▶ [Exercise prompt]: Copy every line from the records below that carries the word "total".

▶ [Source material]:
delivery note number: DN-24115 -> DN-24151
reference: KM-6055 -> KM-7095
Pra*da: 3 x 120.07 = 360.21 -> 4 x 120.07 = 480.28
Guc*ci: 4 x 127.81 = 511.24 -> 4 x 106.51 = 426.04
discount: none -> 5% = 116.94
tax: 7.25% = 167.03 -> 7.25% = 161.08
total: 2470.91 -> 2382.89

--

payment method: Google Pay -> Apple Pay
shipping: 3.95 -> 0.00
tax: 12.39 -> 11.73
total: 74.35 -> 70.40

▶ [Solution to this task]:
total: 2470.91 -> 2382.89
total: 74.35 -> 70.40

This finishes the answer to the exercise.